Before-and-after change records
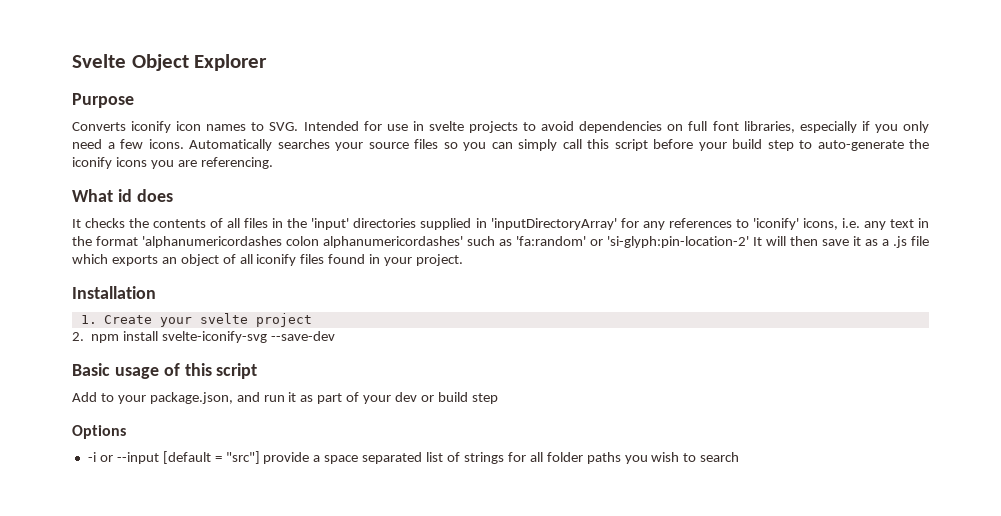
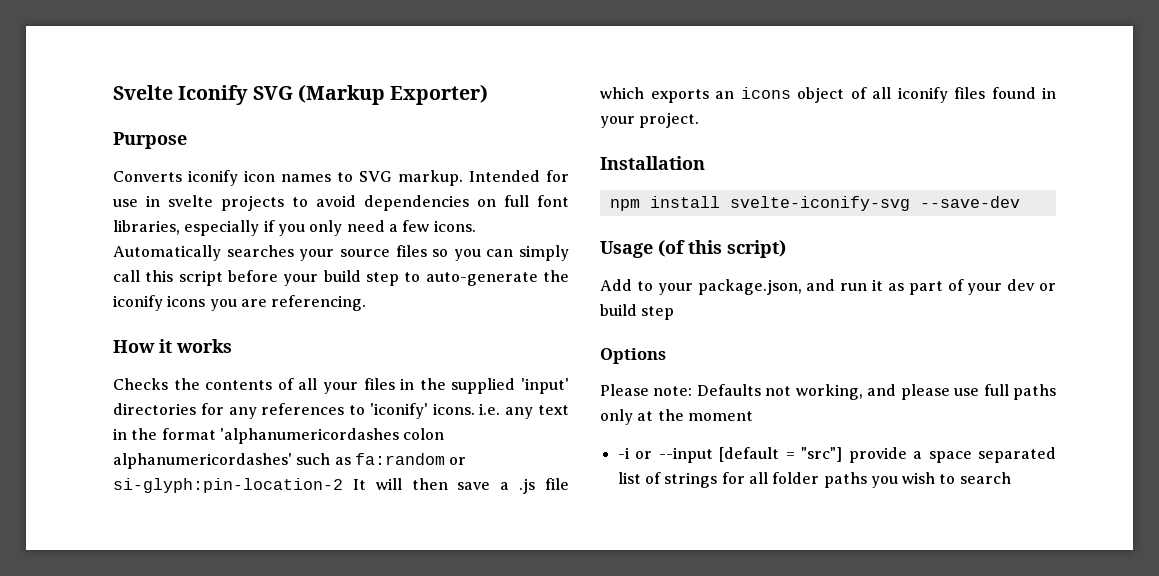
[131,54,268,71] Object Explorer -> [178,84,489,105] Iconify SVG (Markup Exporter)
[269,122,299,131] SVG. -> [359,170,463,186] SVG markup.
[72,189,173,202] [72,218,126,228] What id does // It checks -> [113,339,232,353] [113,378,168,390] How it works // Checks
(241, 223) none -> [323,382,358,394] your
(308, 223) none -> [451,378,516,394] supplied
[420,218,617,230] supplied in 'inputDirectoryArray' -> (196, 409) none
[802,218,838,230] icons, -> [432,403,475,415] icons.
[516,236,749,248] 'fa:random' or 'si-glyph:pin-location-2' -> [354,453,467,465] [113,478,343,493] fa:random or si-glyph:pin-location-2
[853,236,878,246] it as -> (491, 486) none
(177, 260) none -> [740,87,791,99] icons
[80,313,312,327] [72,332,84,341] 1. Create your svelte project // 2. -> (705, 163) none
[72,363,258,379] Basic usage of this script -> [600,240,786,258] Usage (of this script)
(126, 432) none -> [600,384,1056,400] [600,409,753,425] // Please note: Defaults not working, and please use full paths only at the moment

What you need to do:
The records above are to be restated word for word, excluding all pictures.

Your solution:
[131,54,268,71] Object Explorer -> [178,84,489,105] Iconify SVG (Markup Exporter)
[269,122,299,131] SVG. -> [359,170,463,186] SVG markup.
[72,189,173,202] [72,218,126,228] What id does // It checks -> [113,339,232,353] [113,378,168,390] How it works // Checks
(241, 223) none -> [323,382,358,394] your
(308, 223) none -> [451,378,516,394] supplied
[420,218,617,230] supplied in 'inputDirectoryArray' -> (196, 409) none
[802,218,838,230] icons, -> [432,403,475,415] icons.
[516,236,749,248] 'fa:random' or 'si-glyph:pin-location-2' -> [354,453,467,465] [113,478,343,493] fa:random or si-glyph:pin-location-2
[853,236,878,246] it as -> (491, 486) none
(177, 260) none -> [740,87,791,99] icons
[80,313,312,327] [72,332,84,341] 1. Create your svelte project // 2. -> (705, 163) none
[72,363,258,379] Basic usage of this script -> [600,240,786,258] Usage (of this script)
(126, 432) none -> [600,384,1056,400] [600,409,753,425] // Please note: Defaults not working, and please use full paths only at the moment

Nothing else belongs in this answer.